After supper Grandpa got out his wood shoe-shine box and began to polish his black wingtips with a little spit and a can of black polish so intoxicating the Pentecostals might have outlawed it if they’d known about it. Once the polish dried, he whipped a felt-covered brush back and forth to coax out the shine. He held the shoe up to let me see myself reflected in the mirrored depths.

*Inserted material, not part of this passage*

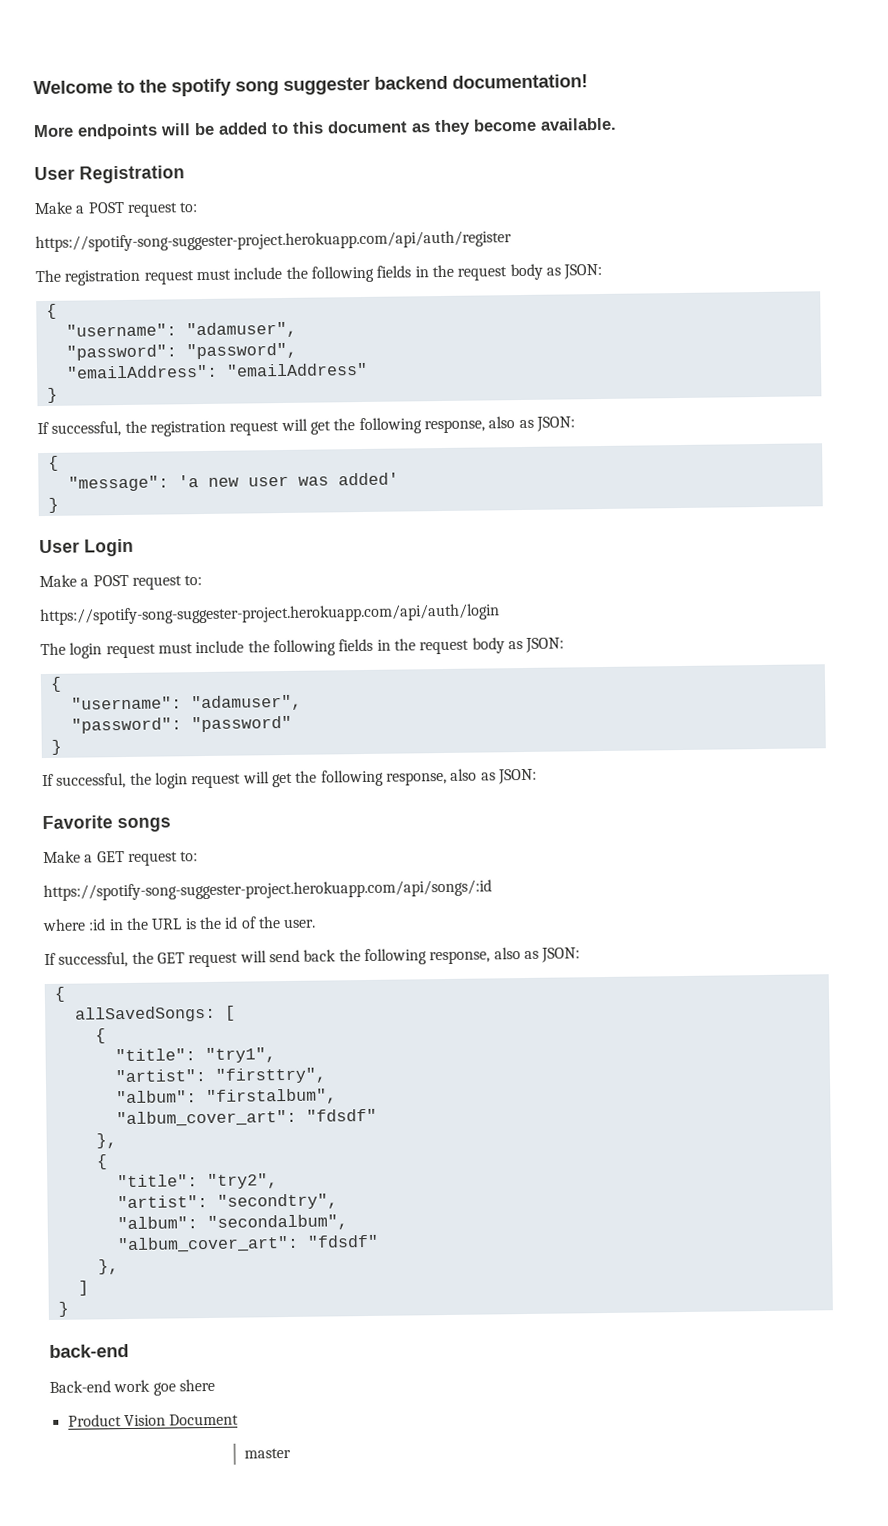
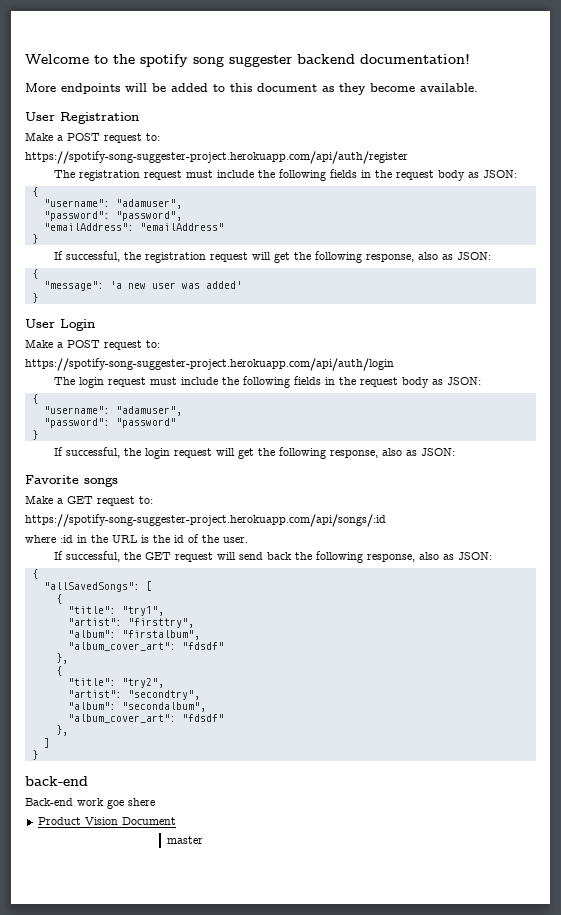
[74,1005,216,1023] allSavedSongs: -> [43,582,140,592] "allSavedSongs":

Grandpa’s face reflected darkly behind my lighter one as he held the shoe in front of our faces. I watched as he put his shoe-shining kit back in order, the polishes and brushes and cloths lined up just so. For the first time I noticed his black hair was thinning and a little gray showed in the mustache he always wore. Although he was strong from working hard all his life, at five feet seven or eight and one hundred fifty pounds soaking wet, as he said, Grandpa wasn’t a big man, yet he stood like a giant in my eyes. Although I wanted to be just like him, I looked closely and could not find a single feature to match up with one of mine. And yet I knew that if you skinned us inside out, you’d find we were both stuffed full of peach pancakes and thick bacon from breakfast and the blood that ran through him ran through me and joined us like only people in your family can be, and not all of them even, and not all the time. But me and Grandpa were. He taught me that the places and people we come from sear into our very being and follow us all the days of our lives. That faith and family twine around our limbs like grapevines. That they are the ties that bind.